Task material:
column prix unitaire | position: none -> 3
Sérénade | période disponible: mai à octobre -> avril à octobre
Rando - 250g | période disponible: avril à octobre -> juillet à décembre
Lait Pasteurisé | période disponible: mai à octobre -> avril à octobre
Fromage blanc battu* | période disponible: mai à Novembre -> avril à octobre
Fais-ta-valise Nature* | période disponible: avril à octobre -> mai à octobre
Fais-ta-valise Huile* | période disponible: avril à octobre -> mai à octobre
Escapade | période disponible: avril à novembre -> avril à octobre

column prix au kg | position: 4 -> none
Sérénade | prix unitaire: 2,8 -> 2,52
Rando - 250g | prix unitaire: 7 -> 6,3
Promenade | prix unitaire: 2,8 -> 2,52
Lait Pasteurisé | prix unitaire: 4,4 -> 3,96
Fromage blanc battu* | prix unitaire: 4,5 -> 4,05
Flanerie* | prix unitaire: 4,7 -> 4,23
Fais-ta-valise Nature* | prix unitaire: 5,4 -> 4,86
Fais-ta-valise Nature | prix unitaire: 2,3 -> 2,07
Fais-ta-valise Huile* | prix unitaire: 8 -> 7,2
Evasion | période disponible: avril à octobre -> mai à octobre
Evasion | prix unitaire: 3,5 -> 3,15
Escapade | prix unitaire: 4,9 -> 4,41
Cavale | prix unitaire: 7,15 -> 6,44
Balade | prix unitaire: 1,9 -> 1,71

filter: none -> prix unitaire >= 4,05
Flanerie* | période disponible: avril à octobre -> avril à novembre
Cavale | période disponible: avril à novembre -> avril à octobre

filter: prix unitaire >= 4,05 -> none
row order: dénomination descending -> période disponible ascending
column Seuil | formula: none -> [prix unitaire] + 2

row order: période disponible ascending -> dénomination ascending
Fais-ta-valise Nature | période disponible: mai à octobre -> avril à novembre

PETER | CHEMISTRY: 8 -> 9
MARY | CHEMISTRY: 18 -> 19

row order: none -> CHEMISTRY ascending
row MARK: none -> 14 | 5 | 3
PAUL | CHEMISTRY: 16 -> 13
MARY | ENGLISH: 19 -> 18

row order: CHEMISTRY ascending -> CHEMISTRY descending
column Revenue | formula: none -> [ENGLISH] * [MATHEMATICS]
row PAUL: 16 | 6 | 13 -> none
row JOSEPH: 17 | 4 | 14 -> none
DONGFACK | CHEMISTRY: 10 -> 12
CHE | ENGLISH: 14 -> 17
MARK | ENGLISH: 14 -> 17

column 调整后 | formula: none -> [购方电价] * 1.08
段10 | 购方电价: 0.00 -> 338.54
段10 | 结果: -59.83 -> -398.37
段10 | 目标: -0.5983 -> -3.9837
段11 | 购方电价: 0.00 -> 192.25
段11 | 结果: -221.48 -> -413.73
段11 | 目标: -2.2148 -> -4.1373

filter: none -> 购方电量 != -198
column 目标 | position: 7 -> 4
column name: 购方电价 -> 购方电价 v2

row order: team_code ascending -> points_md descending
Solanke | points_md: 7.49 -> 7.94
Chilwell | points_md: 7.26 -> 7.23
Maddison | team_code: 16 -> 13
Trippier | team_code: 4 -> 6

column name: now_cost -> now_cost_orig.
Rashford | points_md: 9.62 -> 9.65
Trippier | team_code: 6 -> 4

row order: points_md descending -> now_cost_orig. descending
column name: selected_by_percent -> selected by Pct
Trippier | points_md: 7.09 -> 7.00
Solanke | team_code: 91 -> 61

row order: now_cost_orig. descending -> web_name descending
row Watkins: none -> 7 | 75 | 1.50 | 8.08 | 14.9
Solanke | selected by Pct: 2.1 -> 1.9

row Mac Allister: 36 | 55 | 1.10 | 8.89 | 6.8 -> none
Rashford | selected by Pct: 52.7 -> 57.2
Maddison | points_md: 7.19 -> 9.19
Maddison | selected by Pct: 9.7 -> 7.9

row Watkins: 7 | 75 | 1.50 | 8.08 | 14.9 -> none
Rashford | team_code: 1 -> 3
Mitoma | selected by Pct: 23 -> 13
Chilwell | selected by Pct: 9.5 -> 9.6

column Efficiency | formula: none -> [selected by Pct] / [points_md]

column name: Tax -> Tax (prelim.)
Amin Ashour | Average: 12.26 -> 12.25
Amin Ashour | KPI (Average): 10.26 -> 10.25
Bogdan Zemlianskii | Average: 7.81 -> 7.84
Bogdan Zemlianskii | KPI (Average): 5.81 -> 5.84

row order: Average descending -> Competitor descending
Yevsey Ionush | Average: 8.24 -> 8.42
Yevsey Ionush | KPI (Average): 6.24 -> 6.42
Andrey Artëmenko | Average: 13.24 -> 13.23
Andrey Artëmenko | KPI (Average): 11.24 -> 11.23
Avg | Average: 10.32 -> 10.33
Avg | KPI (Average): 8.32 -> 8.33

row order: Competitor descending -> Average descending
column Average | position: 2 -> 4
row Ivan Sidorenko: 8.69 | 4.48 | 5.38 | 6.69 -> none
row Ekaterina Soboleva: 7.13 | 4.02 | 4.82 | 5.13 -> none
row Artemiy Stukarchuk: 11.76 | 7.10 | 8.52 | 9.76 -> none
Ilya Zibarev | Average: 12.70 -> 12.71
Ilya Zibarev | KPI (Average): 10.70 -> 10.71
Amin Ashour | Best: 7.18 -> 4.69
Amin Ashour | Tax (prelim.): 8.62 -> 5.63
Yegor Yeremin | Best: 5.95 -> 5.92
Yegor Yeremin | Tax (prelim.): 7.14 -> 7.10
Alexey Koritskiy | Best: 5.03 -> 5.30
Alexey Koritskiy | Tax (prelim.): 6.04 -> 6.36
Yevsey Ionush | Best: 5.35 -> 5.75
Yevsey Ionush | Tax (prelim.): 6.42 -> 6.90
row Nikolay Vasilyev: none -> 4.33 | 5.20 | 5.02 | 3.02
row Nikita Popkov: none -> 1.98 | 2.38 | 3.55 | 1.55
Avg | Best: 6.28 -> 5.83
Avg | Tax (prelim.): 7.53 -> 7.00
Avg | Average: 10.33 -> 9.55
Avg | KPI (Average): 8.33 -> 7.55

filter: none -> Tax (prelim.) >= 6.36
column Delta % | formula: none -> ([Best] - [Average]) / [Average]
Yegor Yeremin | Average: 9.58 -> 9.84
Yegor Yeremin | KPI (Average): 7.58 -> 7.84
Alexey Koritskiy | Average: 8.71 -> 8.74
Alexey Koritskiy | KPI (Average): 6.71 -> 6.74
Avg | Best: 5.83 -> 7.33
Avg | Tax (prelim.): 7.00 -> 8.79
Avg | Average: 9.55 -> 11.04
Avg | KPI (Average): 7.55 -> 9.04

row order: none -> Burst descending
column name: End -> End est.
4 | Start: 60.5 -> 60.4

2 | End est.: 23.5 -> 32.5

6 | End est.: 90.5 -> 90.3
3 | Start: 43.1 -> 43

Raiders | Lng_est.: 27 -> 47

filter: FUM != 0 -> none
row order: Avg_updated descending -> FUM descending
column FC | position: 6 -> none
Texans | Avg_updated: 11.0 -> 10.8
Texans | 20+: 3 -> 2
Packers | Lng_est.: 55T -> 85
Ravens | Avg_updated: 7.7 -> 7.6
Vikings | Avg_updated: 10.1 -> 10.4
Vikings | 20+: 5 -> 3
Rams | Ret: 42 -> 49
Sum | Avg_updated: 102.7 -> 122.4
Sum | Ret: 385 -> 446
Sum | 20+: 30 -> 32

Problem requirements: Respond with the number of lines in the listing above that include the word "Solanke", and with nothing more.

Response to the exercise: 3